**Records supplied:**

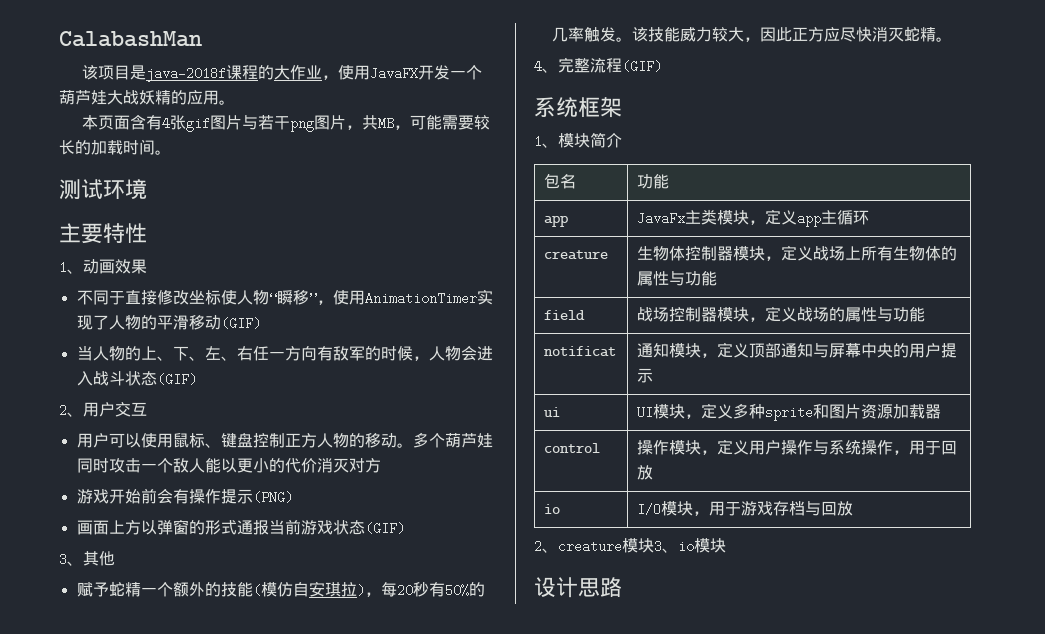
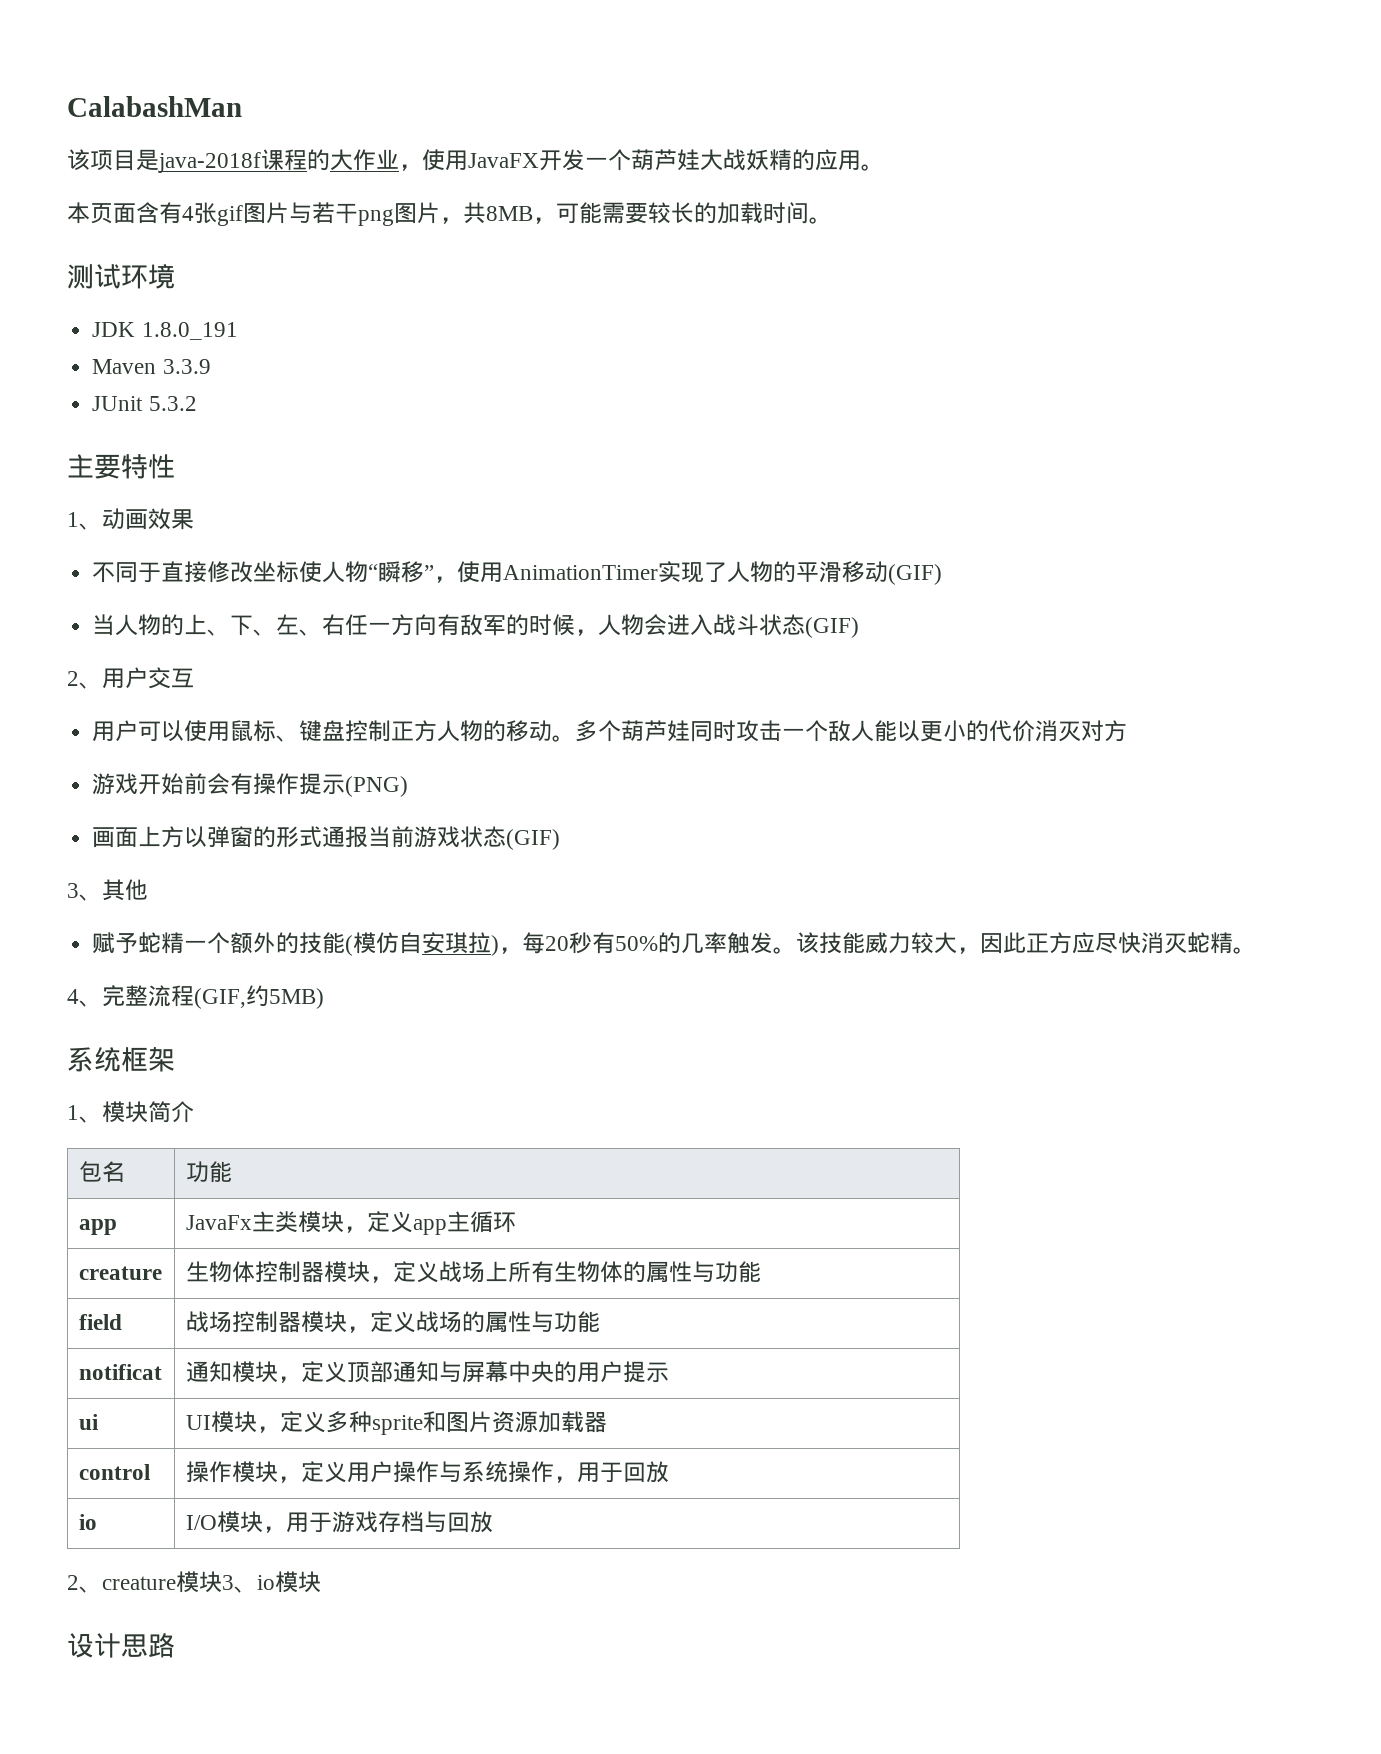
[377,117,394,130] MB -> [486,206,533,221] 8MB
(147, 189) none -> [92,322,238,340] [92,359,211,374] [92,396,197,411] // JDK 1.8.0_191 // Maven 3.3.9 // JUnit 5.3.2
[622,60,662,73] (GIF) -> [194,985,324,1009] (GIF,约5MB)

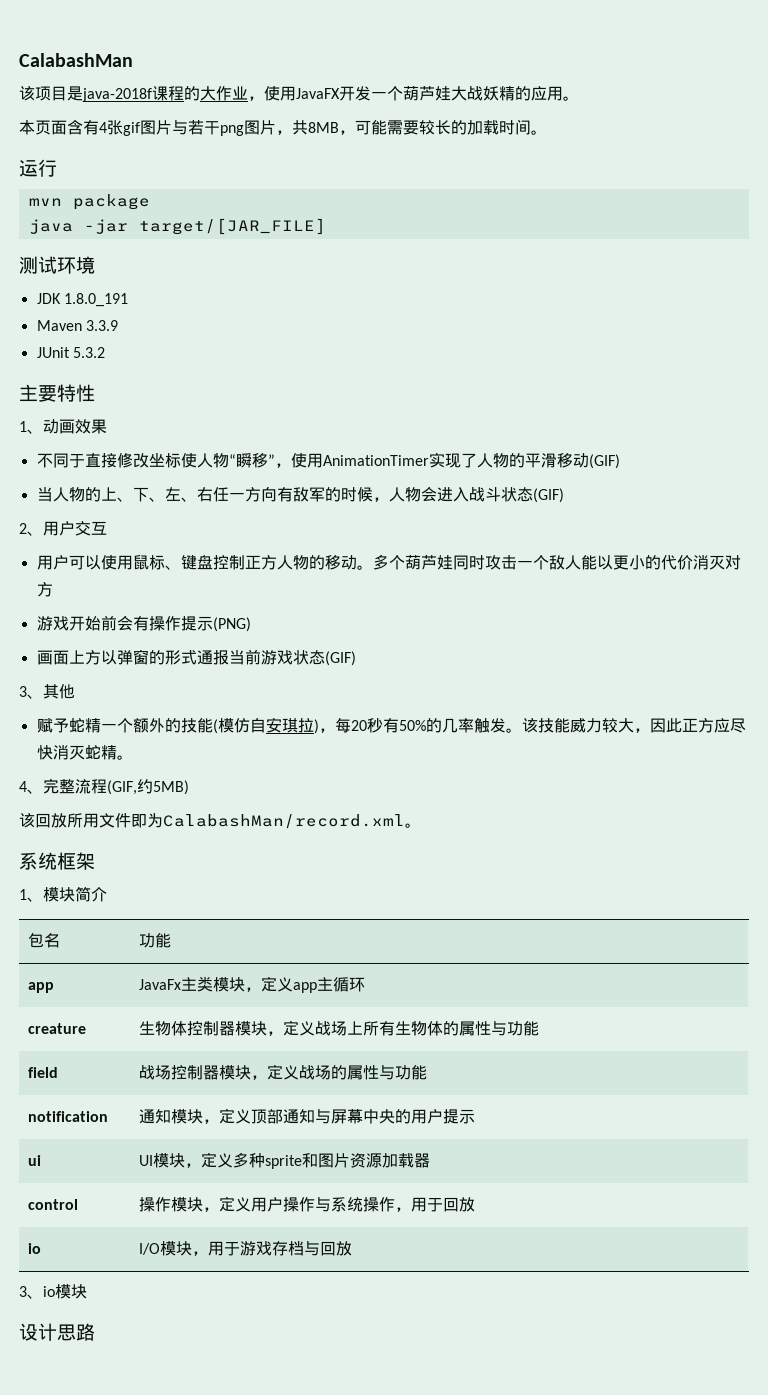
(832, 220) none -> [19,159,57,177] [28,194,150,210] [28,218,326,235] // 运行 // mvn package // java -jar target/[JAR_FILE]
(324, 998) none -> [19,813,421,829] // 该回放所用文件即为CalabashMan/record.xml。
[78,1364,162,1380] notificat -> [28,1111,109,1122] notification
[67,1571,222,1593] 2、creature模块 -> (353, 1248) none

**Activity:** All of the records above should be written out exactly, with the pictures left out.

**The completed task:**
[377,117,394,130] MB -> [486,206,533,221] 8MB
(147, 189) none -> [92,322,238,340] [92,359,211,374] [92,396,197,411] // JDK 1.8.0_191 // Maven 3.3.9 // JUnit 5.3.2
[622,60,662,73] (GIF) -> [194,985,324,1009] (GIF,约5MB)

(832, 220) none -> [19,159,57,177] [28,194,150,210] [28,218,326,235] // 运行 // mvn package // java -jar target/[JAR_FILE]
(324, 998) none -> [19,813,421,829] // 该回放所用文件即为CalabashMan/record.xml。
[78,1364,162,1380] notificat -> [28,1111,109,1122] notification
[67,1571,222,1593] 2、creature模块 -> (353, 1248) none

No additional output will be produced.